O Vale do sono
No jardim plácido onde o silêncio reina imponente,
A Psique entorpecida – sentindo o vibrar de cordas das harpas celestes – Deita na relva orvalhada suspirando o Sono divino.
Morpheu com seus cachos brilhantes
Induz ao mais profundo letargo,
Cujo delírio inibe aos olhos uma brecha.
O paraíso das névoas brandas e esbranquiçadas
É um templo ao céu noturno estrelado.
O aroma de ervas e incenso colhido
Pelo vento da noite modorrenta
É espalhado pelos campos abertos em que deus
Algum ousa perturbar a tranqüilidade onírica.
Corpos esbeltos de jovens idílicos jazem
Nas plumas prateadas dos cisnes;
Estranhos seres incorpóreos e pequeninos
Soltam, em uníssono, o sibilo inaudível do ronco contido.
Vésper, pertinaz em sua trajetória rija,
Não se fadiga e persiste em radiante esplendor longínquo.
Os caminhos onde outrora Íris percorreu cuidadosa,
Ainda guardam as cores esquecidas.
Há uma fraca luminosidade que possibilita diferenciar
Formas e coloração nos diversos pontos
Por onde os olhos lançam um olhar sonolento.
Quando por fim as pálpebras descem,
A Fantasia inicia seu espetáculo!
O vale cativa com seu silente chamado;
Zéfiro afugenta os barulhos do norte
(Éolo permite o fardo dele apenas),
De outros rumos advêm doces melodias de ninfas virgens
Que cantam para sua deusa Diana;
Sons possíveis apenas ao ouvido da alma
Que dorme em algum canto recoberto de tecidos escuros.
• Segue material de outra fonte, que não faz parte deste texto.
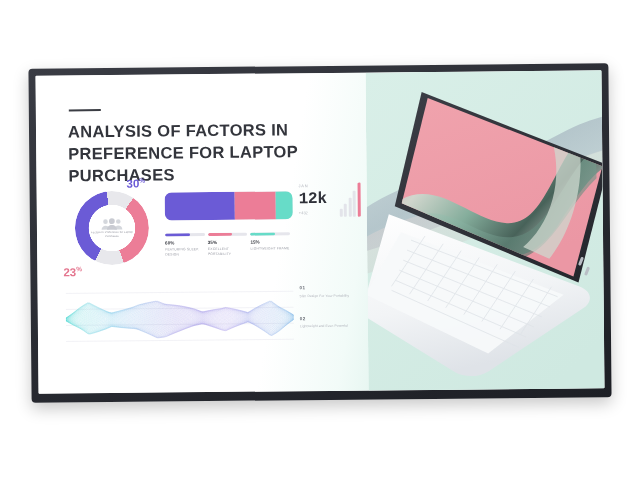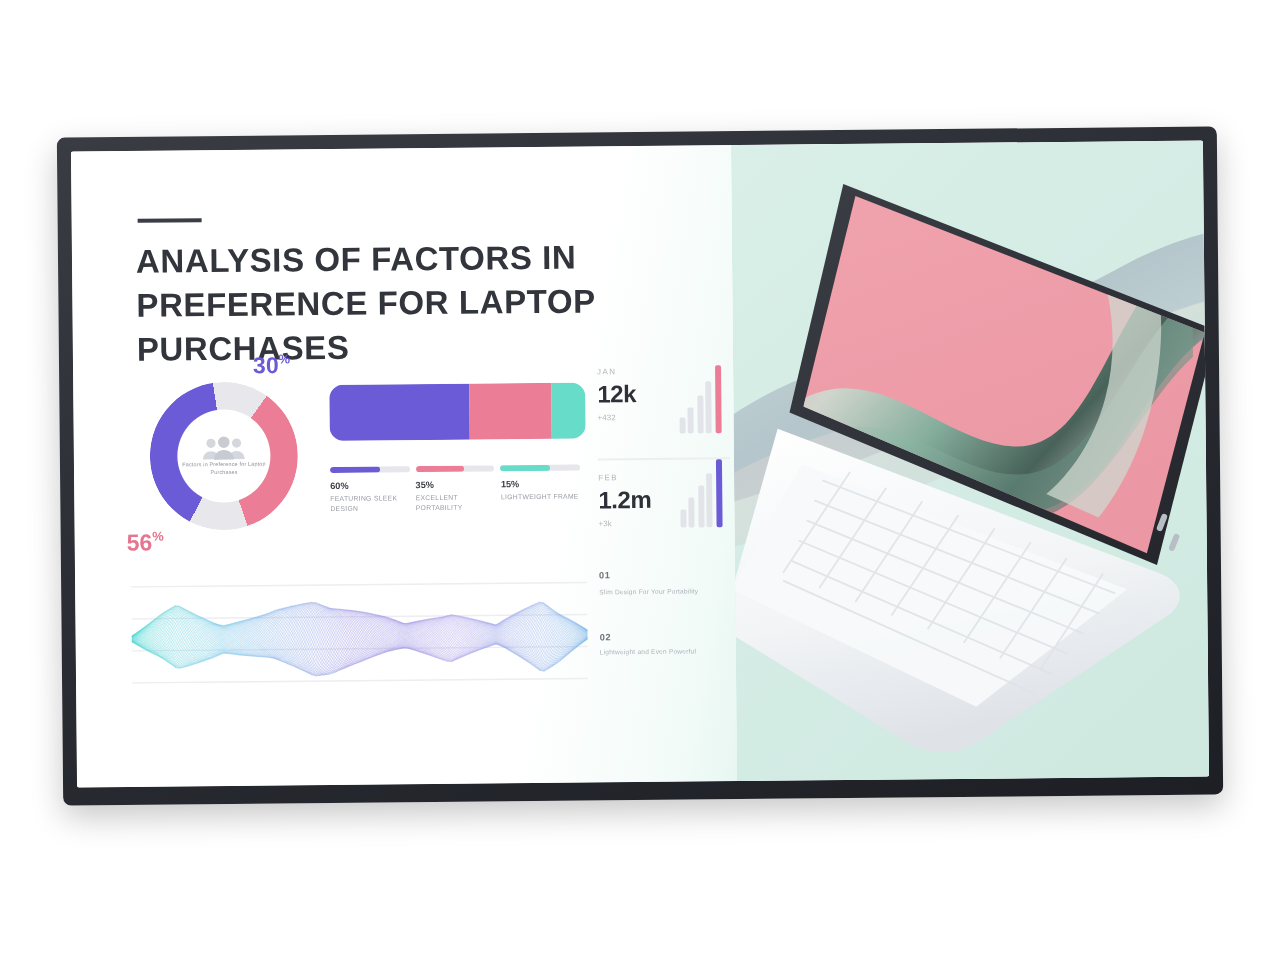--- a/index.html
+++ b/index.html
@@ -89,7 +89,7 @@
   .kpi-row{position:relative;height:46px;}
   .kpi-row + .kpi-row{border-top:1px solid #eceef1;}
   .kpi-m{font-size:4px;color:#b2b5bd;letter-spacing:.7px;margin-top:6px;}
-  .kpi-v{font-size:12px;font-weight:bold;color:#2f3139;margin-top:2px;letter-spacing:-.2px;}
+  .kpi-v{font-size:16px;font-weight:bold;color:#2f3139;margin-top:2px;letter-spacing:-.2px;font-family:Liberation Mono, monospace;}
   .kpi-d{font-size:4px;color:#b2b5bd;margin-top:2px;}
   .spark{position:absolute;right:4px;top:12px;display:flex;align-items:flex-end;height:22px;gap:1.6px;}
   .spark b{display:block;width:3px;border-radius:1px;background:#e3e4ea;}

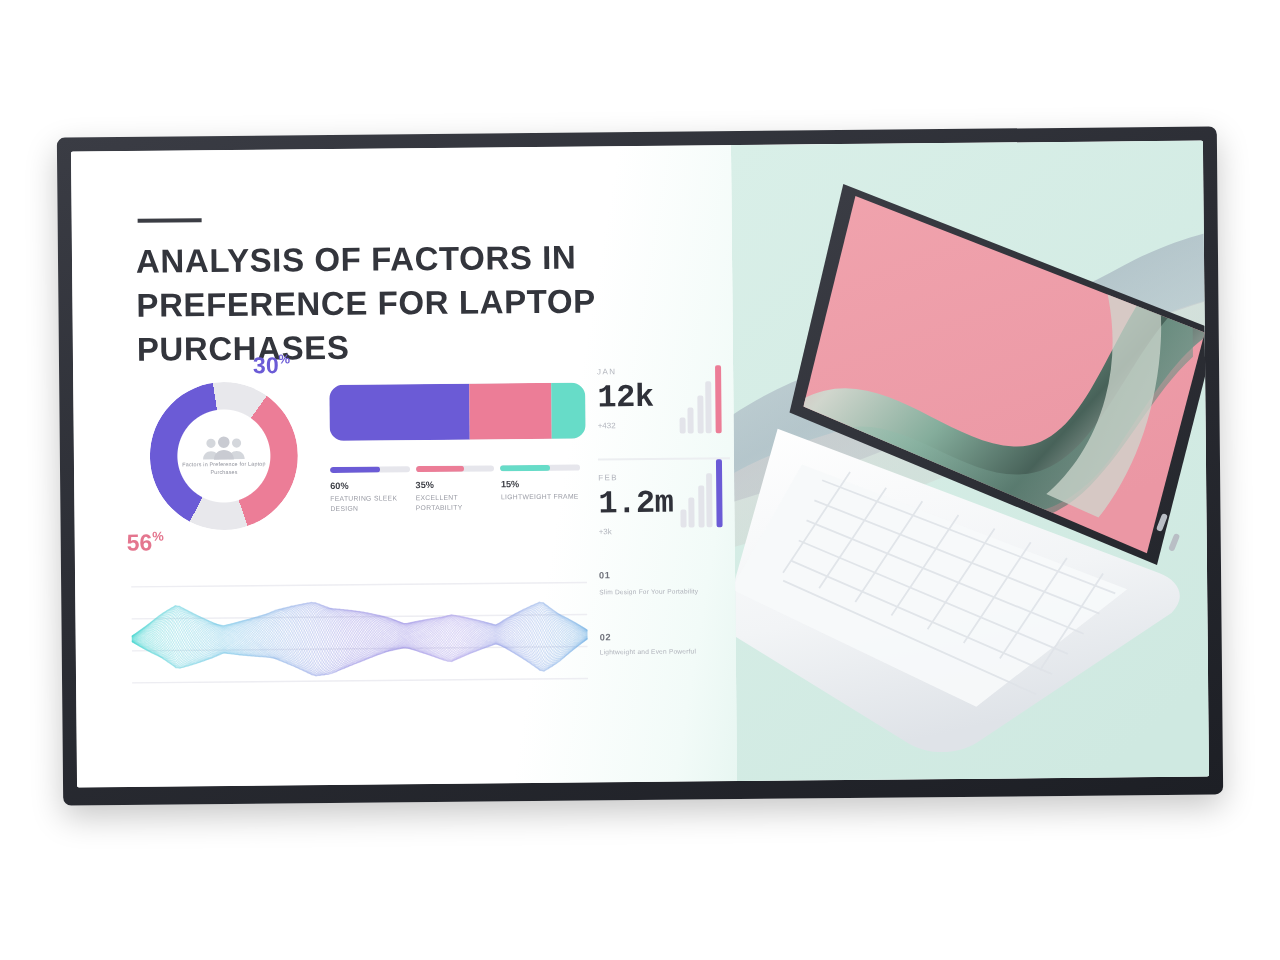--- a/index.html
+++ b/index.html
@@ -183,18 +183,6 @@
                 <b style="height:19px;background:#e3e4ea"></b>
                 <b style="height:26px;background:#e3e4ea"></b>
                 <b style="height:34px;background:#ec7d97"></b>
-              </div>
-            </div>
-            <div class="kpi-row">
-              <div class="kpi-m">FEB</div>
-              <div class="kpi-v">1.2m</div>
-              <div class="kpi-d">+3k</div>
-              <div class="spark">
-                <b style="height:9px;background:#e3e4ea"></b>
-                <b style="height:15px;background:#e3e4ea"></b>
-                <b style="height:21px;background:#e3e4ea"></b>
-                <b style="height:27px;background:#e3e4ea"></b>
-                <b style="height:34px;background:#6b5bd6"></b>
               </div>
             </div>
           </div>

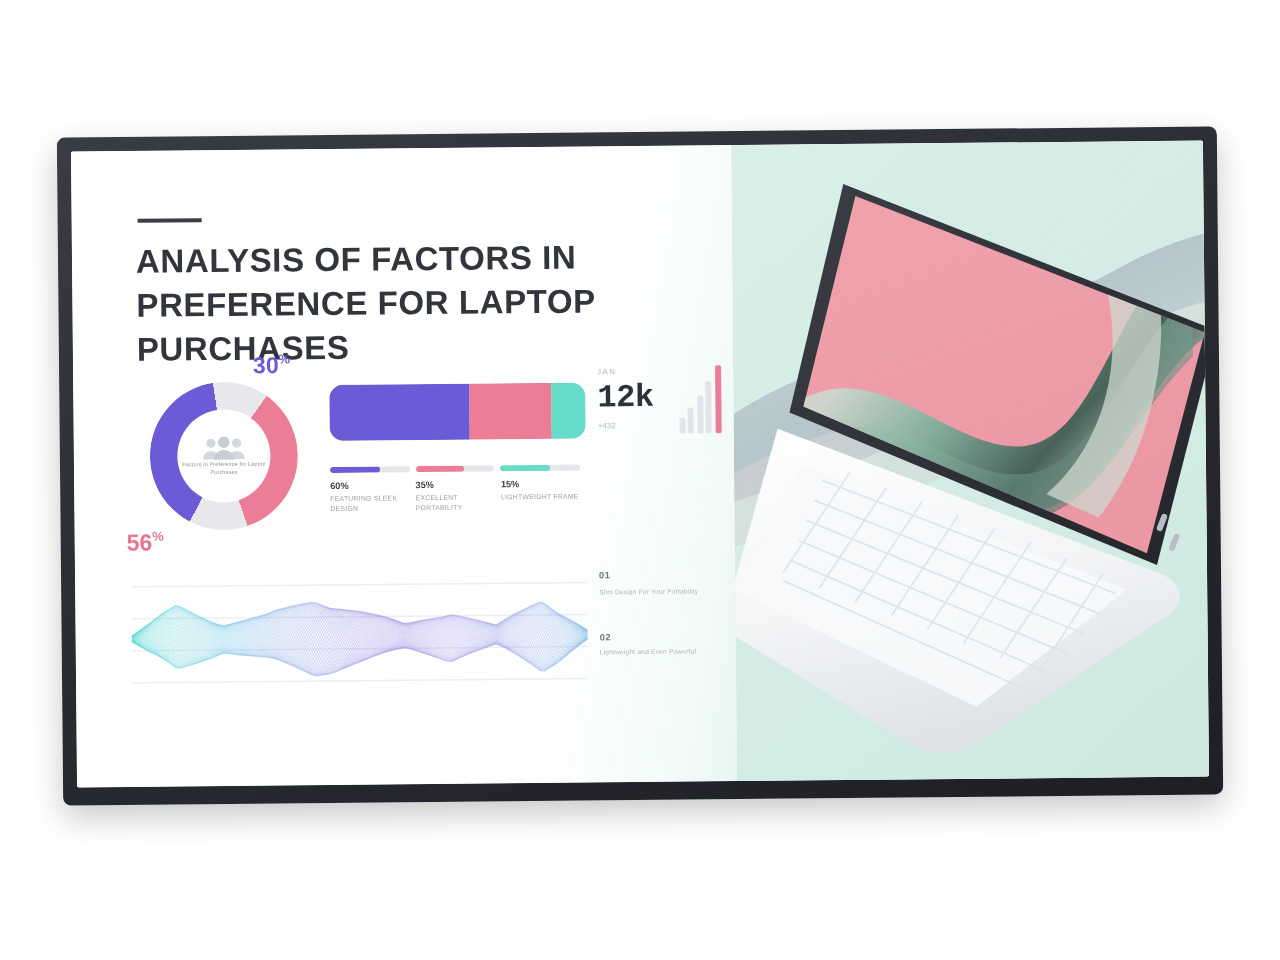--- a/index.html
+++ b/index.html
@@ -138,7 +138,7 @@
             <div id="donut-caption">Factors in Preference for Laptop Purchases</div>
           </div>
           <div id="pct40"><span>30</span><span class="pctsign">%</span></div>
-          <div id="pct35"><span>56</span><span class="pctsign">%</span></div>
+          <div id="pct35"><span>23</span><span class="pctsign">%</span></div>
         </div>
 
         <div id="bar-block">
Pobre do ser lançado no infindável sono!
Prazer não sente, e se sente não sabe.
Bem-aventurado quem imergiu no eterno sono!
Lembrança alguma há de ter da vida sofrida.
No piso de mármore – entre os pilares dóricos –
Acariciado pelos dedos suaves de sonhos ininteligíveis,
O ser humano errante, que por acaso aí se encontra imóvel
Envolto na atmosfera da subconsciência, descansará
Por toda a existência mítica do vale.